Depuis la face cachée de la lune

On connait surtout de la lune sa face visible, celle que l’on voit briller sous la lumière du soleil.

Assez curieusement, et à cause de ses vitesses de rotation propre et autour de la terre, c’est toujours la même face de la lune que nous pouvons observer.

On connait beaucoup de toi cette face exposée aux projecteurs et elle est en effet bien brillante. La face cachée de la lune est néanmoins tout aussi passionnante à découvrir et connaître. C’est surtout cette face de ta personnalité que j’ai eu la chance de découvrir.

Tout a commencé entre nous en 1971. Nous avions alors 12 ans et étions tous réunis dans un grand local de l’Athénée Royal de Vottem. C’était le grand jour de la rentrée. Tu étais assis à la rangée devant moi, ma sœur à côté de moi. Nous devions remplir quelques documents que je ne comprenais pas vraiment. Ma sœur te tapota alors l’épaule et te demanda « tu veux bien aider mon frère ? ».

A partir de ce jour on ne s’est plus quitté.

Je t’avais alors égoïstement influencé à choisir l’option math fort pour que nous puissions rester ensemble aux cours. Si ce choix ne t’a pas aidé pour la suite de ton parcours, il aura au moins démontré qu’une discipline aussi sérieuse, enseignée par un professeur très sérieux, pouvait néanmoins être à l’origine de fous rires parmi les plus mémorables. Cette démonstration par l’absurde que l’on peut rire des mathématiques et son corollaire, que l’on peut rire de tout t’ont fait préférer Desproges à Pythagore. A Pythagore, tu as néanmoins emprunté la logique, la rigueur et le bon sens dont tu as largement fait usage en dehors du domaine des mathématiques.

C’est à cette période également que tu as commencé à pratiquer le Karaté et tu finiras par décrocher plus tard la ceinture noire et même à enseigner occasionnellement cet art martial.

A l’âge de 16 ans, tu découvrais les plaisirs de la moto, en chevauchant ta Suzuki de couleur verte. C’était peut-être un signe déjà !

Nos parcours académiques se sont alors séparés. Après avoir obtenu ton statut d’objecteur de conscience tu t’es alors orienté vers les études de journalisme.

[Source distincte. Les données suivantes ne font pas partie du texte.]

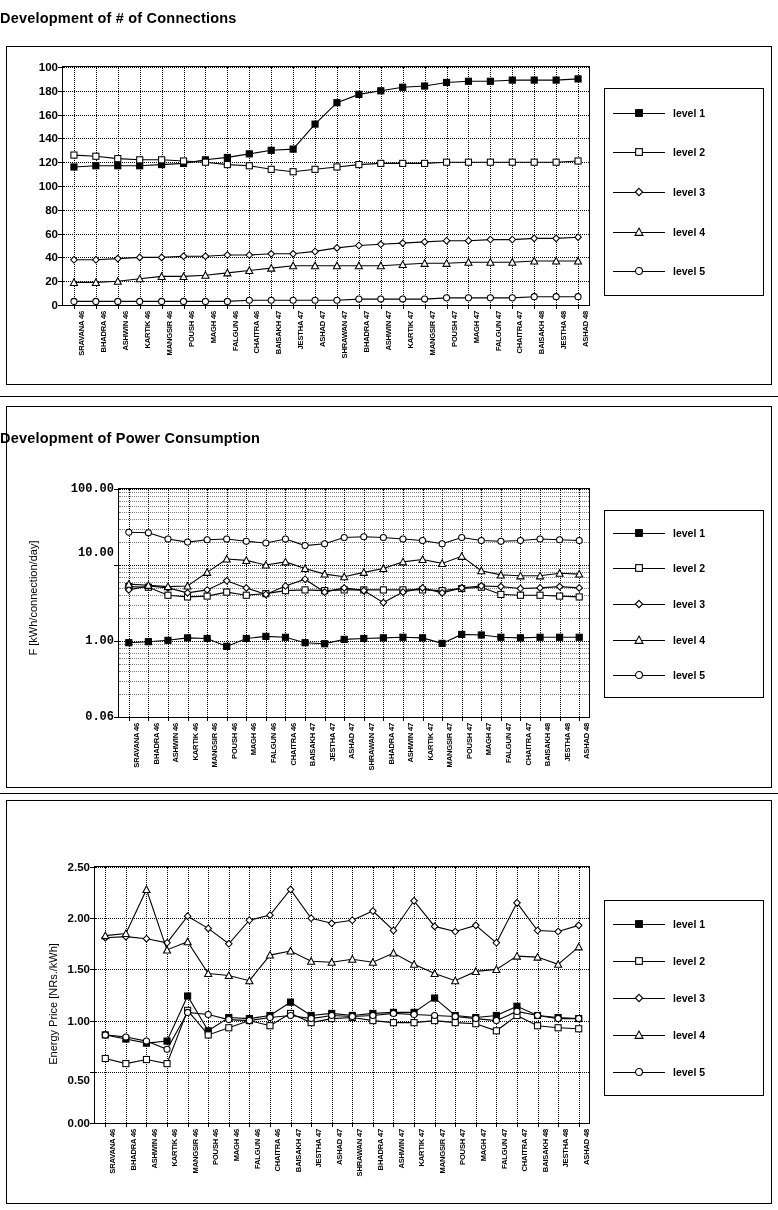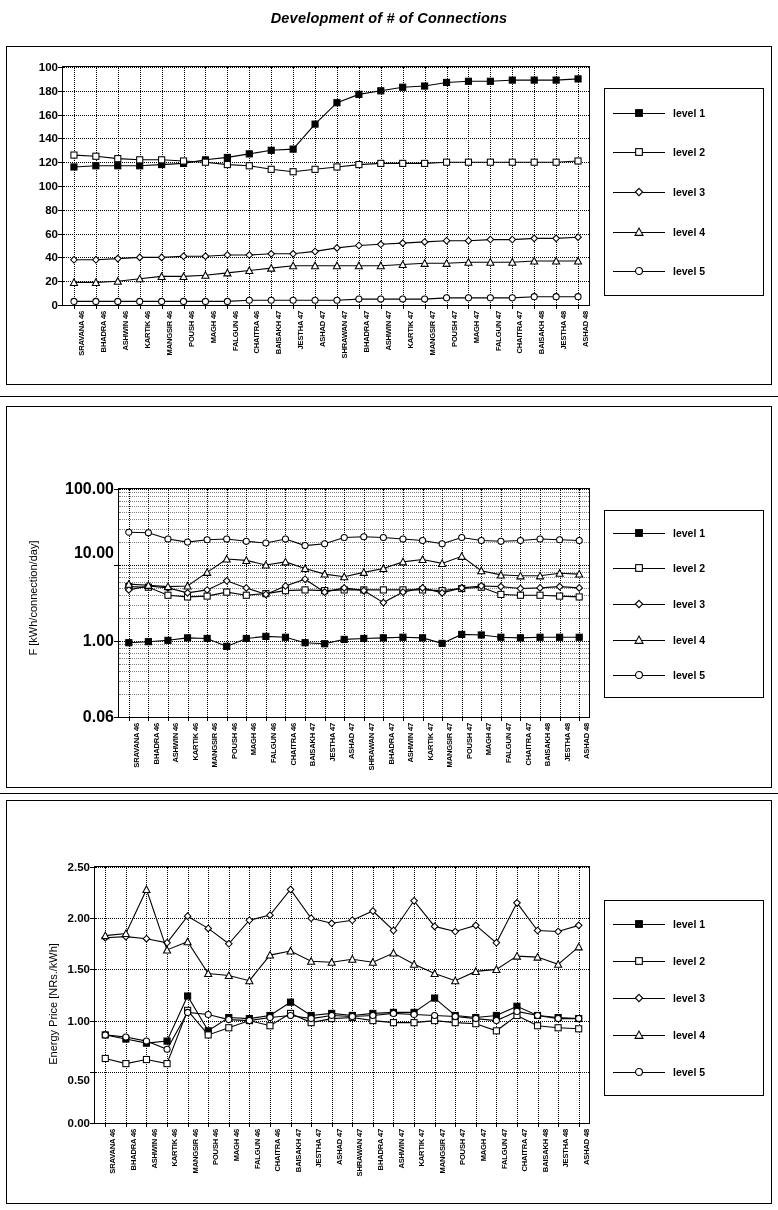"Development of # of Connections" .chart-title { font-style: italic -> none; text-align: center -> left }
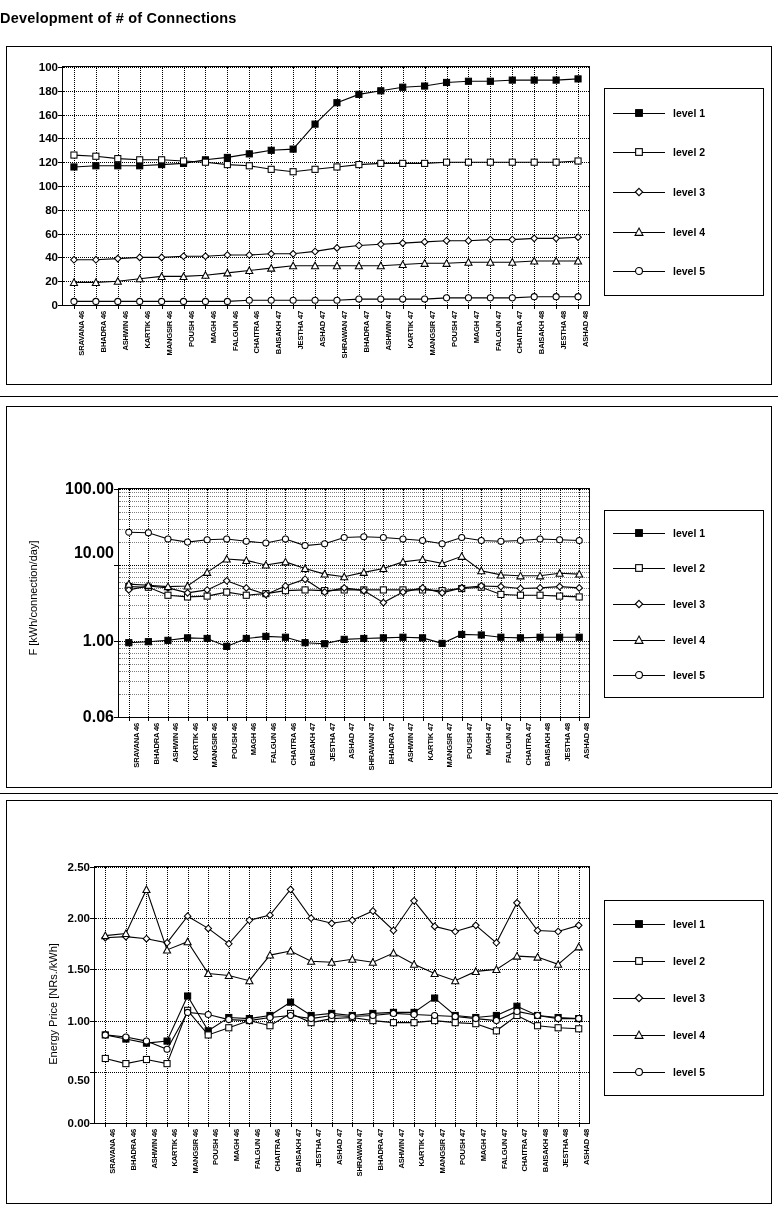"Development of Power Consumption" div.chart-title { html: none -> <div>Development of Power Consumption</div> }
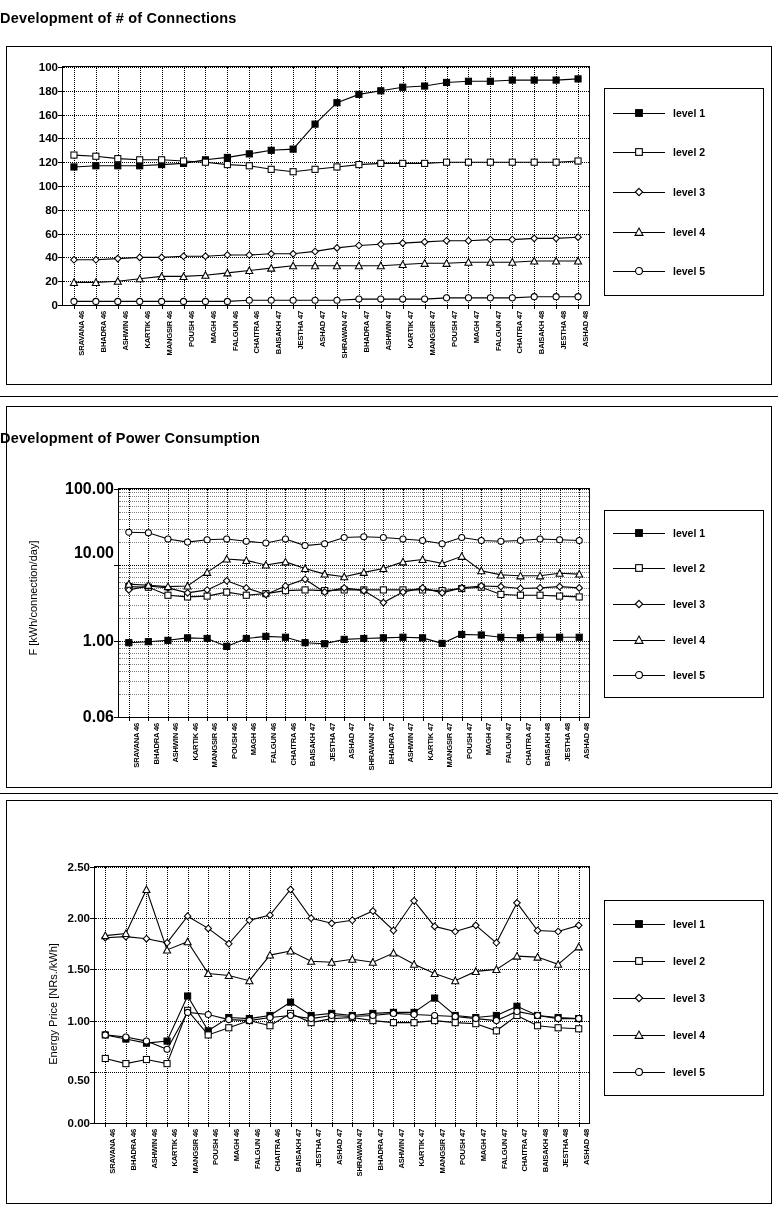"100.00" .ytick.small { font-family: none -> Liberation Mono, monospace; font-size: 16px -> 12px }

Mais il en est de l’amitié comme d’un élastique. Quand on le tend un peu trop fort, il finit par nous rapprocher de nouveau. C’est avec toi que j’ai découvert ce que signifie le mot ami. Un si petit mot pour désigner quelque chose d’aussi grand.

Ton attachement à ta famille et en particulier à ta maman m’a toujours fort touché. Il faut bien dire qu’elle méritait bien cette attention toute particulière et tu as toujours su lui rendre en retour l’amour qu’elle t’a donné.

On ne peut cependant pas parler de toi sans évoquer Laurie. On ne parle pas d’anatomie sans parler du cœur. On ne parle pas d’un artiste sans évoquer ses chefs d’œuvres. Tu nous a donné la chance de partager tous ces moments d’insouciance, depuis son enfance jusqu’à l’adolescence, ainsi que bien des gâteaux d’anniversaires dont nous aurions tant voulu qu’ils soient bien plus nombreux encore. Elle marquera nos mémoires, nos cœurs et nos vies de manière indélébile.

Je ne pourrai jamais trouver les mots justes et assez forts pour exprimer tout ce que nous avons vécu ensemble. C’est un peu comme si nos ADN s’étaient mélangés.

Si nous sommes tous accablés à ce point aujourd’hui, c’est justement parce que nous avons partagé des moments aussi forts avec toi.

Mais pour ne pas souffrir autant maintenant, seraient-on prêts à renoncer à tout ce que nous avons vécu et qui nous réunit ici aujourd’hui ? je ne le pense pas.

Tu es parti rejoindre Laurie pour toujours en nous laissant un héritage précieux, courageux et fort. Ton fils Tom.

Les bouleversements qui se sont produits dans ta vie ne m’avaient pas permis de le connaître vraiment.

Mais depuis quelques temps, j’ai eu la chance de pouvoir me rapprocher de lui et découvrir à quel point par moment il te ressemble. J’ai retrouvé dans ses gestes, son attitude, sa façon de s’exprimer, le Jacky qui m’a accompagné autant d’années.

Je découvre un jeune homme charmant et courageux qui est manifestement prêt à croquer la vie comme tu as pu le faire et à semer des fleurs dans les trous de nez de la camarde.